Explanation of Responses:

* If the form is filed by more than one reporting person, see Instruction 4(b)(v).
** Intentional misstatements or omissions of facts constitute Federal Criminal Violations. See 18 U.S.C. 1001 and 15 U.S.C. 78ff(a).
(1) Pursuant to that certain Note Amendment and Exchange Agreement, dated as of November 17, 2003, as amended on January 28, 2009 (the "Agreement"), the principal amount of, and any accrued interest on, the Original Notes (as defined below) was exchangeable on a dollar-for-dollar basis for New Notes (as defined below), subject to the caveat that New Notes would only be issued in principal amount increments of $1,000. Under the Agreement, any excess amounts owing under the Original Notes (the "Excess Amounts") at the time of exchange for New Notes would be settled through the issuance of common stock at the then applicable conversion price of the Original Notes, which as of the effective date of exchange of the Original Notes, was $1.10 per share. The Holders (as defined below) exchanged the Original Notes for New Notes effective May 15, 2009, and the Excess Amounts were settled through the issuance of common stock on May 15, 2009.
(2) Represents the aggregate number of shares of common stock issued to the Holders in settlement of the Excess Amounts in connection with the exchange of the Original Notes for New Notes. These shares were issued as follows: 1,231 directly to BB BioVentures L.P. ("BB BioVentures"); 1,369 directly to MPM BioVentures Parallel Fund, L.P. ("MPM Parallel"); and 1,622 directly to MPM Asset Management Investors 1998 LLC ("MPM Asset"). BB BioVentures, MPM Parallel, and MPM Asset are collectively referred to herein as the "Holders".
(3) BAB BioVentures L.P. ("BAB BV") and BAB BioVentures, N.V. ("BAB NV") are the direct and indirect general partners of BB BioVentures. MPM BioVentures I L.P. ("BioVentures LP") and MPM BioVentures I LLC ("BioVentures LLC") are the direct and indirect general partners of MPM Parallel. Luke Evnin, Ansbert Gadicke and Michael Steinmetz are the managers of BAB NV, MPM Asset and BioVentures LLC. Each reporting person disclaims beneficial ownership of the securities reported herein except to the extent of his or its respective pecuniary interest therein.
(4) The principal amount of, and any accrued interest on, these promissory notes (the "Original Notes") was exchangeable on a dollar-for-dollar basis for 12.50% Convertible Guaranteed Senior Promissory Notes (the "New Notes"), subject to the caveat that New Notes would only be issued in principal amount increments of $1,000. Under the Agreement, any Excess Amounts would be settled through the issuance of common stock at the then applicable conversion price of the Original Notes, which as of the effective date of the exchange was $1.10 per share.

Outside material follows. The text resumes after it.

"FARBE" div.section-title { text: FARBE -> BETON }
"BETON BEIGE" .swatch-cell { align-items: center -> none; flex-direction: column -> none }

(5) In addition to being exchangeable for New Notes, the Original Notes were also convertible directly into common stock at a conversion price of $1.10 per share. Based on the aggregate principal amount of, and accrued interest on, the Original Notes as of May 15, 2009, the Original Notes would have been convertible directly into an aggregate of 6,781,497 shares of common stock as of May 15, 2009, as follows: 5,974,868 shares issuable directly to BB BioVentures; 728,642 shares issuable directly to MPM Parallel; and 77,987 shares issuable directly to MPM Asset.

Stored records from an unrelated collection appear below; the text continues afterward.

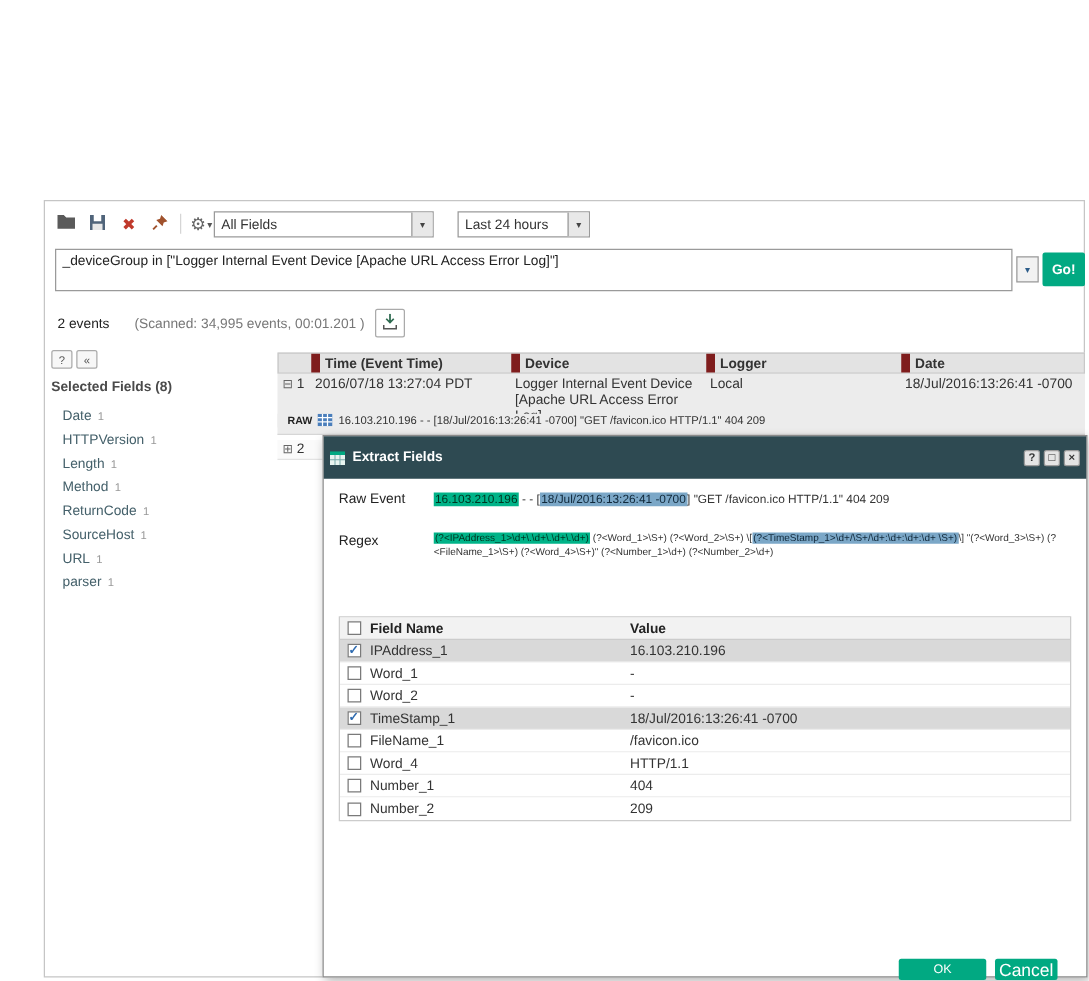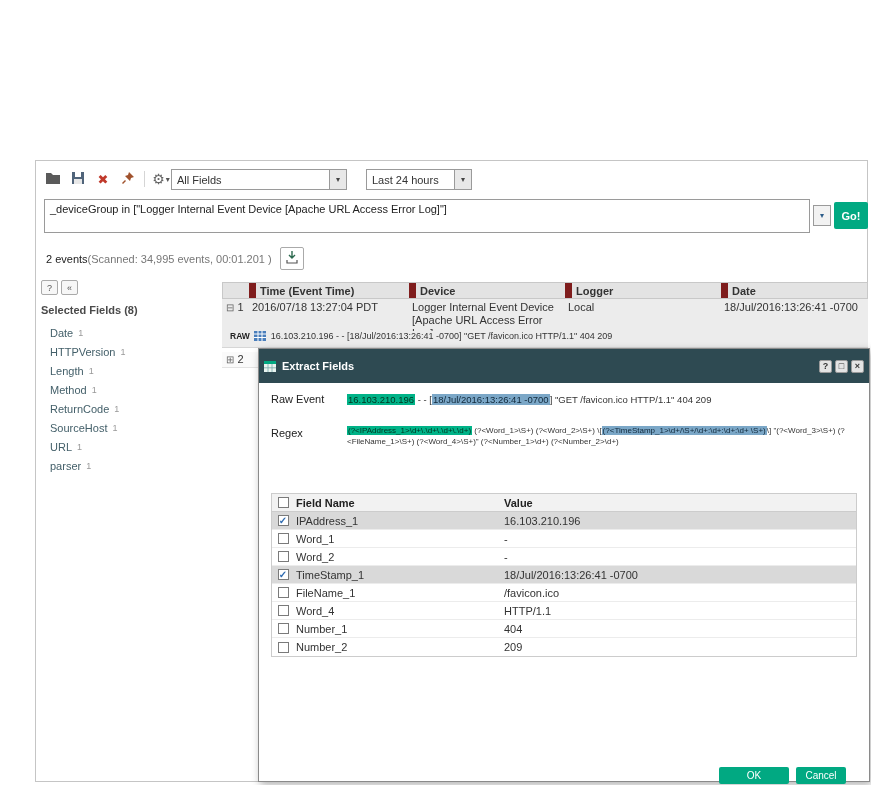"(Scanned: 34,995 events, 00:01.201 )" .sum-gray { margin-left: 0 -> 20px }
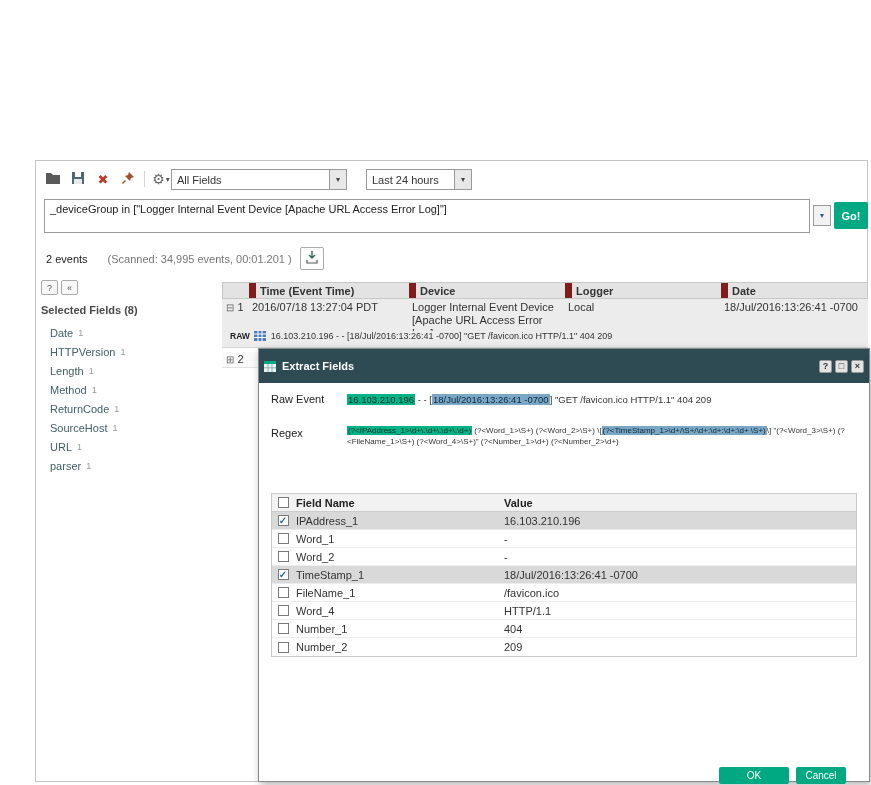"Cancel" .dlg-cancel { font-size: 10px -> 14px }
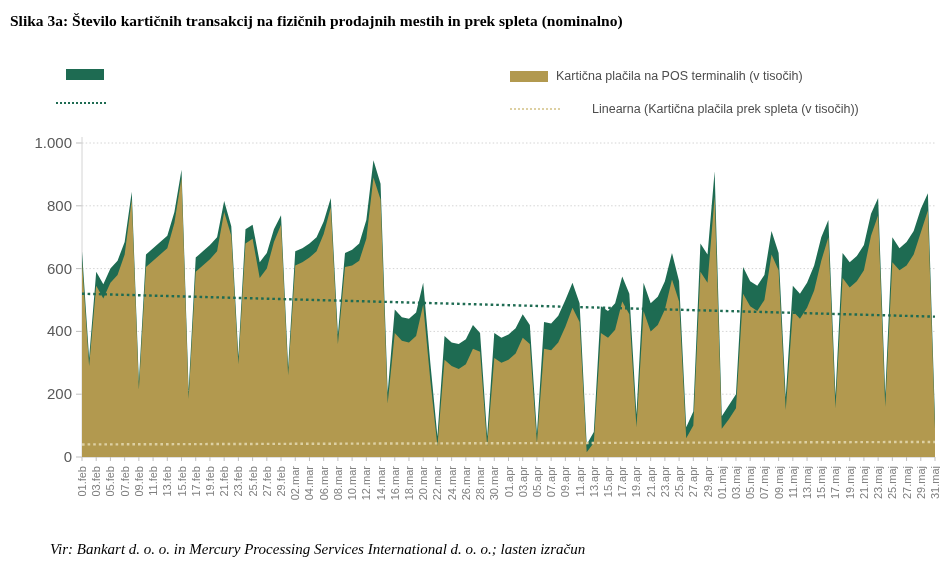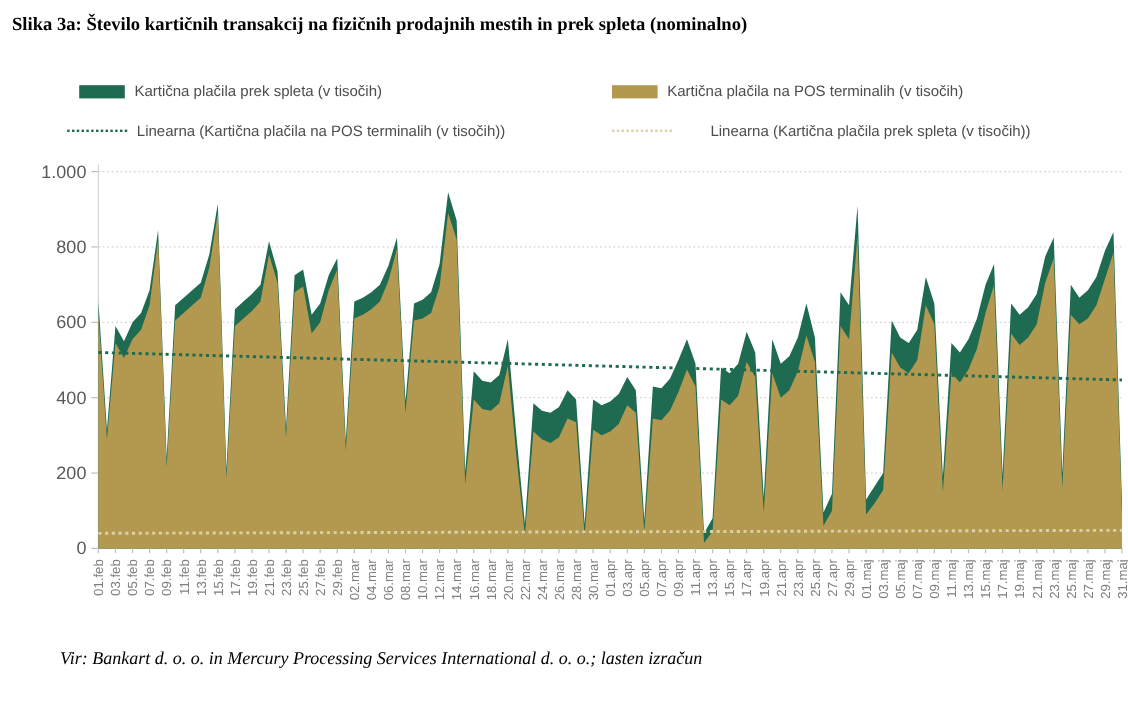"Kartična plačila prek spleta (v" span { html: <span>Kartična plačila prek spleta (v tisočih)</span> -> none }
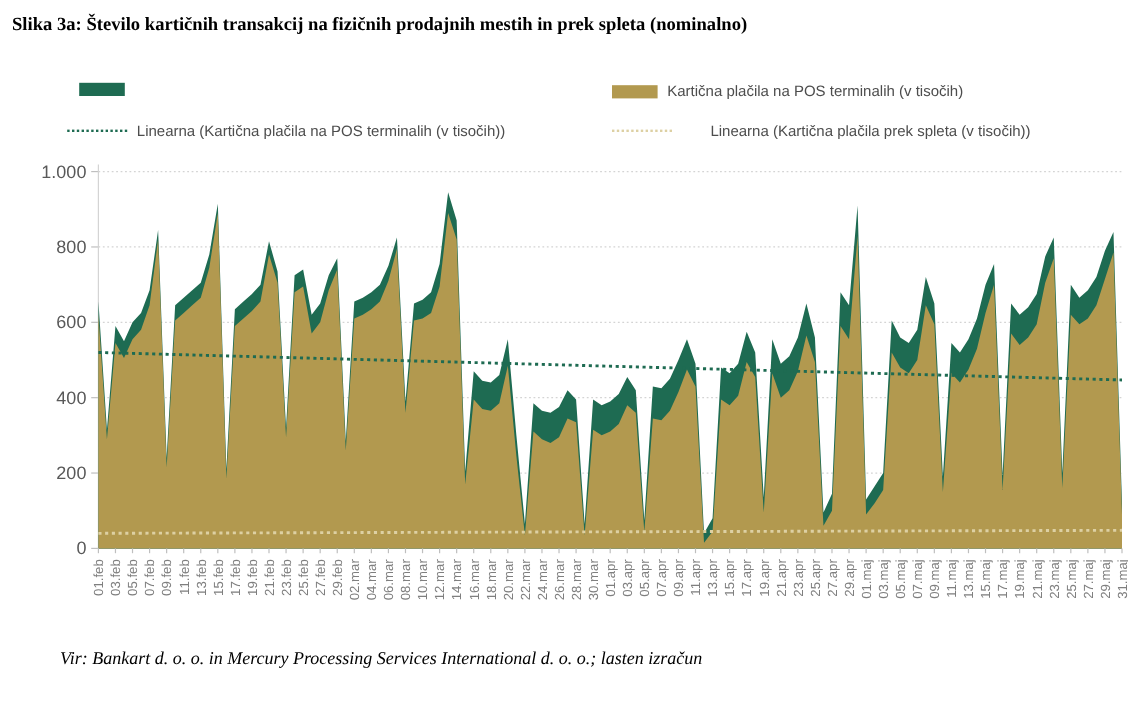"Linearna (Kartična plačila na POS" span { html: <span>Linearna (Kartična plačila na POS terminalih (v tisočih))</span> -> none }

(6) Represents the aggregate principal amount of the Original Notes, as follows: $5,066,062.50 held directly by BB BioVentures; $671,812.50 held directly by MPM Parallel; and $66,125 held directly by MPM Asset.
(7) Represents the aggregate principal amount of the New Notes issuable upon exchange of the aggregate principal amount of, and accrued interest on, the Original Notes as of the effective date of the exchange of the Original Notes for New Notes (May 15, 2009), issuable as follows: $6,571,000 directly to BB BioVentures; $800,000 directly to MPM Parallel; and $84,000 directly to MPM Asset. The principal amounts do not include Excess Amounts, which as described in footnotes (1) and (2) above, were settled in common stock at a conversion price of $1.10 per share.
(8) Represents the aggregate shares of common stock issuable upon conversion of the New Notes held by the Holders, as follows: 5,973,636 shares issuable directly to BB BioVentures; 727,272 shares issuable directly to MPM Parallel; and 76,363 shares issuable directly to MPM Asset.